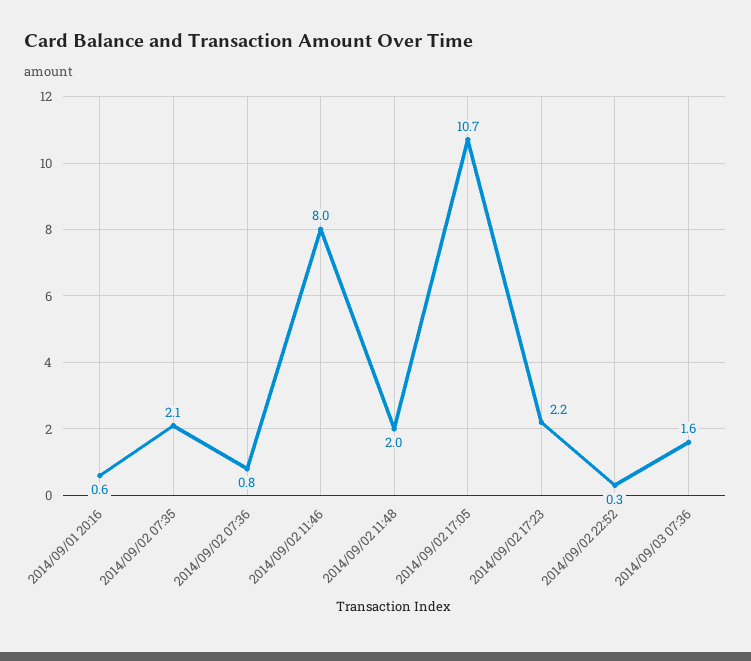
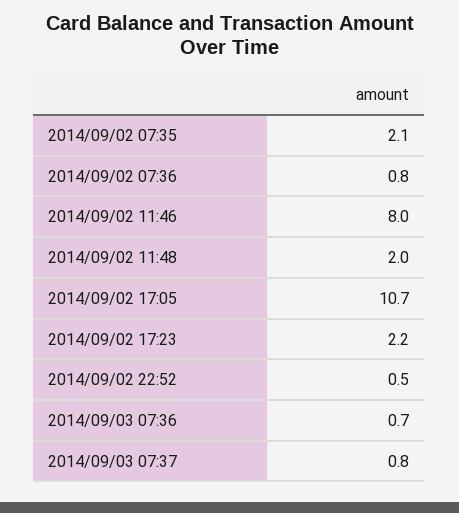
2014/09/01 20:16: 0.6 -> none
2014/09/02 22:52: 0.3 -> 0.5
2014/09/03 07:36: 1.6 -> 0.7
2014/09/03 07:37: none -> 0.8

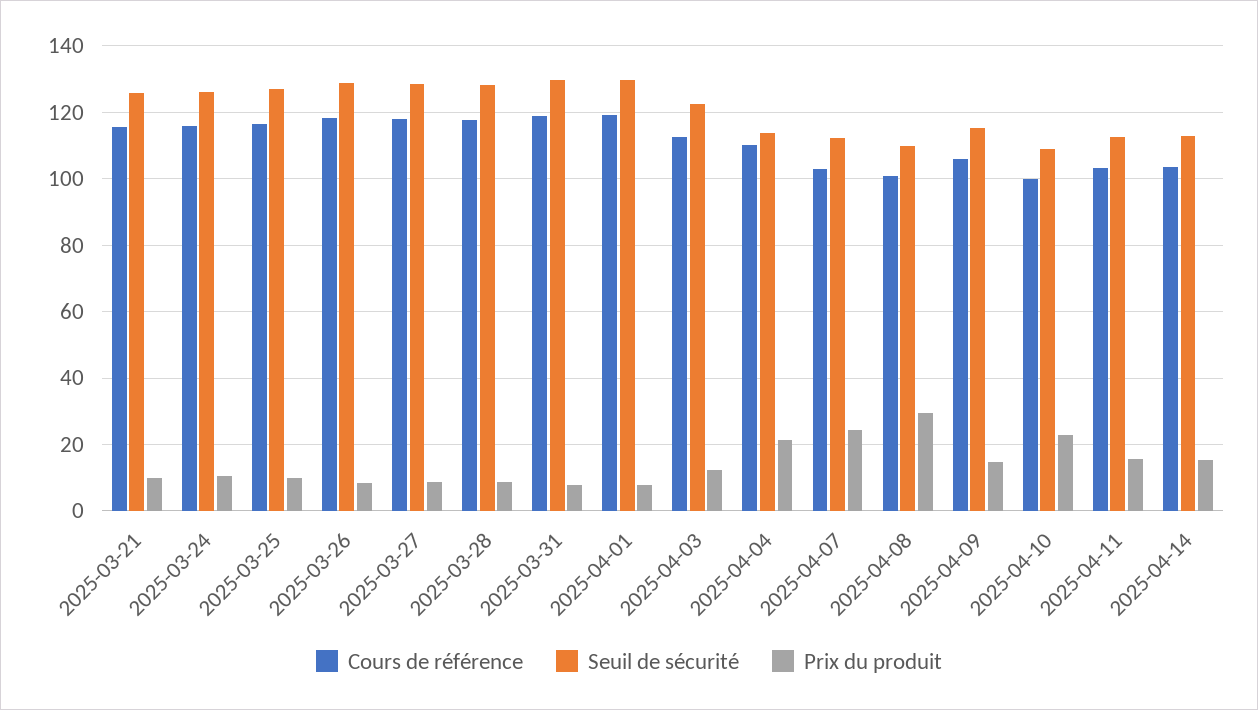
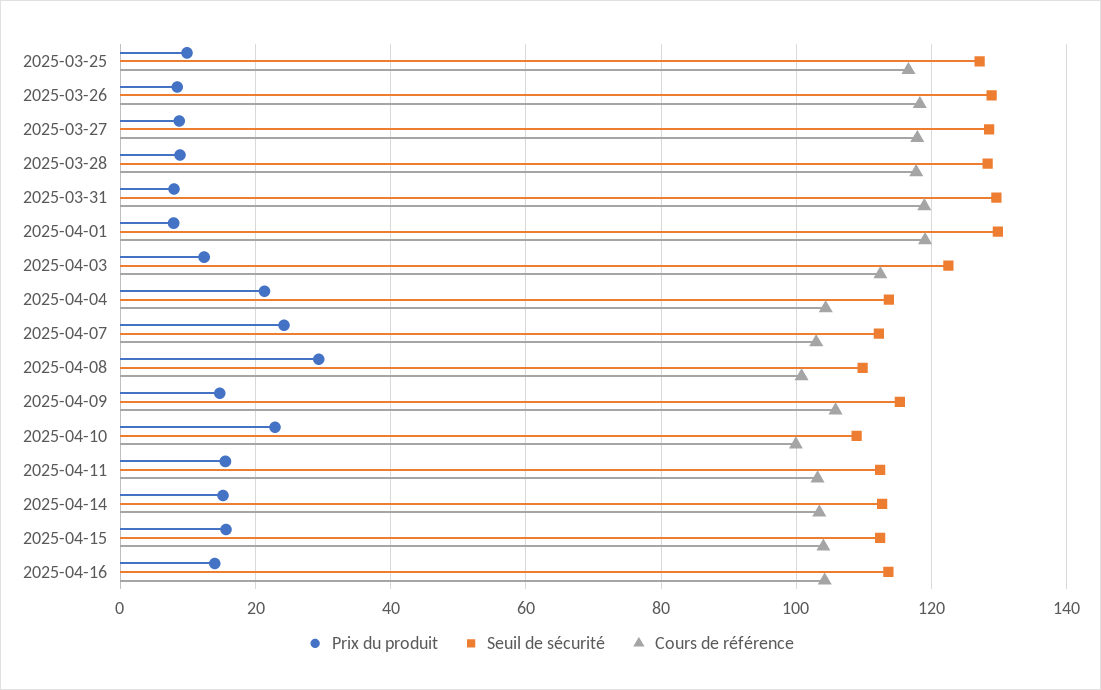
Cours de référence, 2025-03-21: 116 -> none
Seuil de sécurité, 2025-03-21: 126 -> none
Prix du produit, 2025-03-21: 10 -> none
Cours de référence, 2025-03-24: 116 -> none
Seuil de sécurité, 2025-03-24: 126 -> none
Prix du produit, 2025-03-24: 10 -> none
Cours de référence, 2025-04-04: 110 -> 104
Prix du produit, 2025-04-15: none -> 16
Seuil de sécurité, 2025-04-15: none -> 112
Cours de référence, 2025-04-15: none -> 104
Prix du produit, 2025-04-16: none -> 14
Seuil de sécurité, 2025-04-16: none -> 114
Cours de référence, 2025-04-16: none -> 104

···

*YOUR OBJECTIVE*.
Only the lines from the line with "Seuil de sécurité, 2025-03-21: 126 -> none" to the final line of the entries are to be returned, each exactly as written, both ends included.

*RESULT FOR THIS TASK*.
Seuil de sécurité, 2025-03-21: 126 -> none
Prix du produit, 2025-03-21: 10 -> none
Cours de référence, 2025-03-24: 116 -> none
Seuil de sécurité, 2025-03-24: 126 -> none
Prix du produit, 2025-03-24: 10 -> none
Cours de référence, 2025-04-04: 110 -> 104
Prix du produit, 2025-04-15: none -> 16
Seuil de sécurité, 2025-04-15: none -> 112
Cours de référence, 2025-04-15: none -> 104
Prix du produit, 2025-04-16: none -> 14
Seuil de sécurité, 2025-04-16: none -> 114
Cours de référence, 2025-04-16: none -> 104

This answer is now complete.